START Supplied material

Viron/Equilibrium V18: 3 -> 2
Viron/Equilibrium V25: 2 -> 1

END Supplied material
START Supplied material

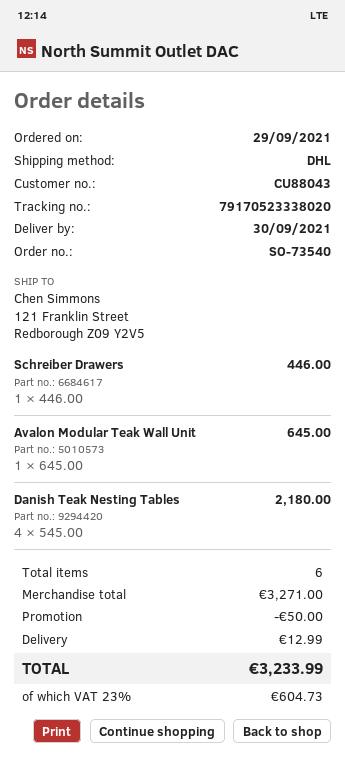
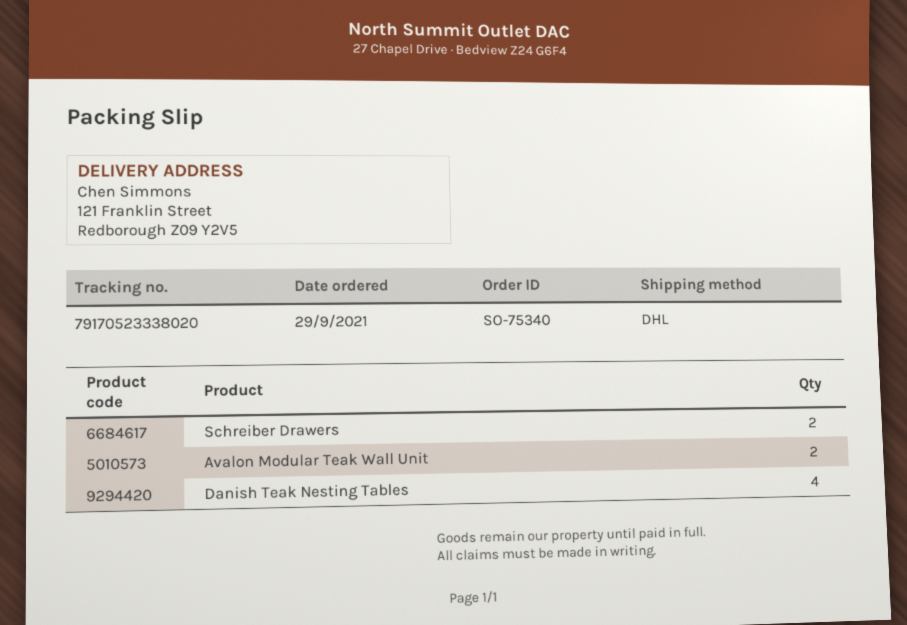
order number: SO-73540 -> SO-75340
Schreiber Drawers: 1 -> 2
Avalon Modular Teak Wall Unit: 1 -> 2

END Supplied material
START Supplied material

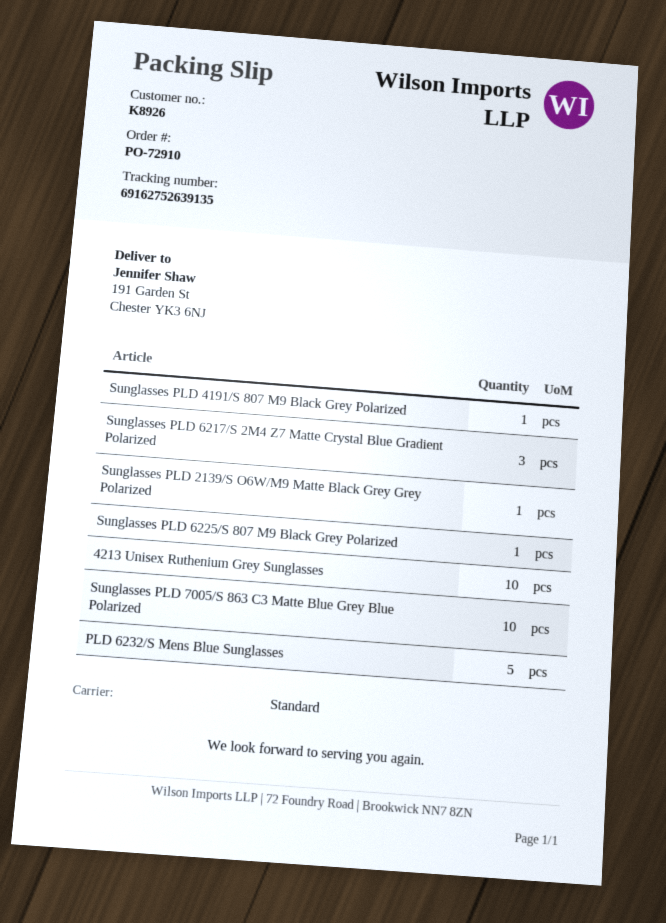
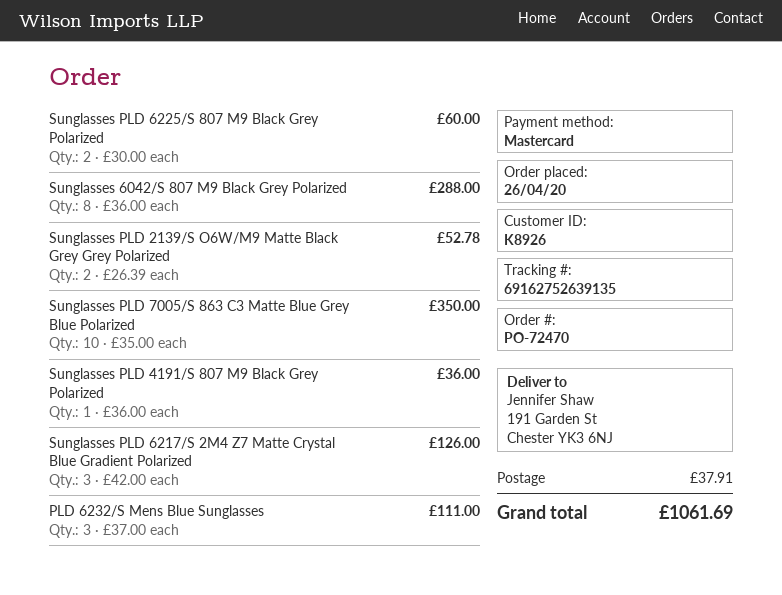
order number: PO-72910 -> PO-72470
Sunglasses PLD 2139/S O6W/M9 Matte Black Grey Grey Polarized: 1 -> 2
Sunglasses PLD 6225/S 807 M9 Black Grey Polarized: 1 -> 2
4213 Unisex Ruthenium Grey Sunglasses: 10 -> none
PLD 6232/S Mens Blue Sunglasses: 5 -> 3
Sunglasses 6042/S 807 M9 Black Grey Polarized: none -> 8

END Supplied material

## [What is needed]
Among the records above, extract exactly the lines from the line with "Viron/Equilibrium V18: 3 -> 2" to the line with "Viron/Equilibrium V25: 2 -> 1", both lines included, and leave out the rest.

## [Written response]
Viron/Equilibrium V18: 3 -> 2
Viron/Equilibrium V25: 2 -> 1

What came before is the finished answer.